◆ TASK STATEMENT
Word for word, write out the entries that follow, omitting all pictures.
BEGIN RECORDS PROVIDED
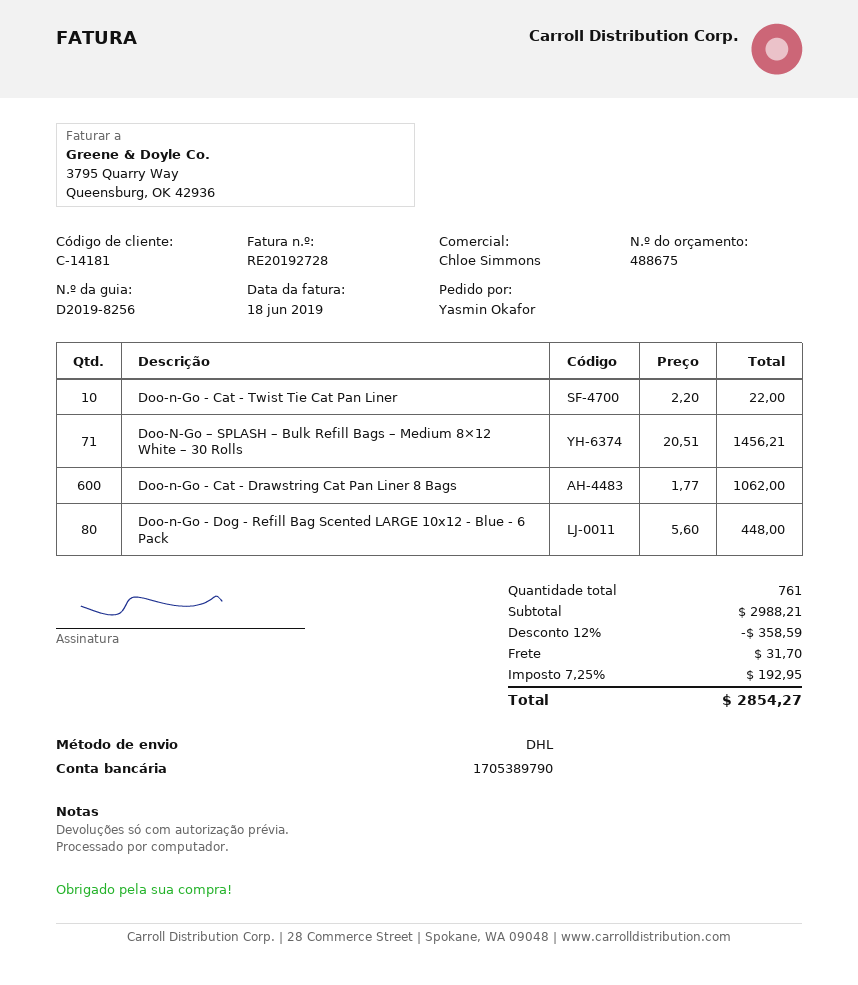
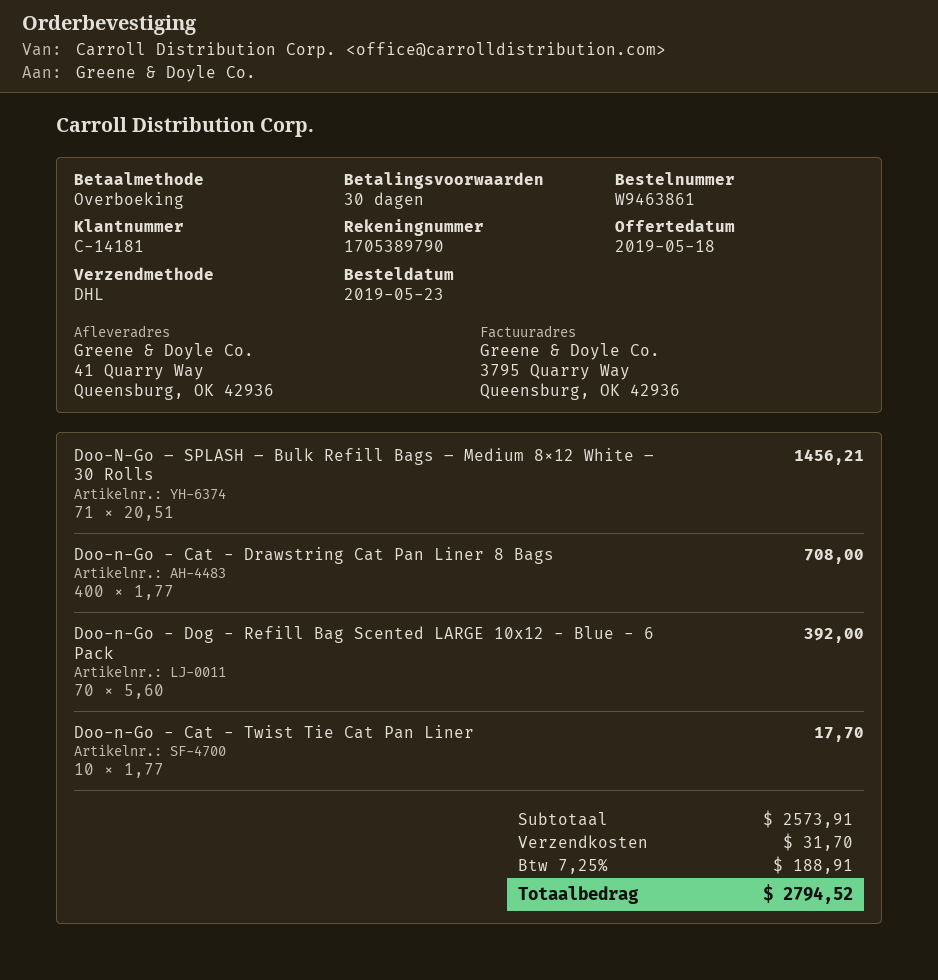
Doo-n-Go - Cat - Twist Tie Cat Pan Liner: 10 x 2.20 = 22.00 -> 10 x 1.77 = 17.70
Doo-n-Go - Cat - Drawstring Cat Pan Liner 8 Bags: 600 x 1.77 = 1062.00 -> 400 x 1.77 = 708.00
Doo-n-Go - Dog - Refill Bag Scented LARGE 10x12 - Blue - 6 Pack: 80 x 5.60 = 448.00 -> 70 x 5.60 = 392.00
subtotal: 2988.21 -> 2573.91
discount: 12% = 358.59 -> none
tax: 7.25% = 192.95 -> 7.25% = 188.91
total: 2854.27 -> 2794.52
END RECORDS PROVIDED
◆ RESPONSE TO THIS TASK
Doo-n-Go - Cat - Twist Tie Cat Pan Liner: 10 x 2.20 = 22.00 -> 10 x 1.77 = 17.70
Doo-n-Go - Cat - Drawstring Cat Pan Liner 8 Bags: 600 x 1.77 = 1062.00 -> 400 x 1.77 = 708.00
Doo-n-Go - Dog - Refill Bag Scented LARGE 10x12 - Blue - 6 Pack: 80 x 5.60 = 448.00 -> 70 x 5.60 = 392.00
subtotal: 2988.21 -> 2573.91
discount: 12% = 358.59 -> none
tax: 7.25% = 192.95 -> 7.25% = 188.91
total: 2854.27 -> 2794.52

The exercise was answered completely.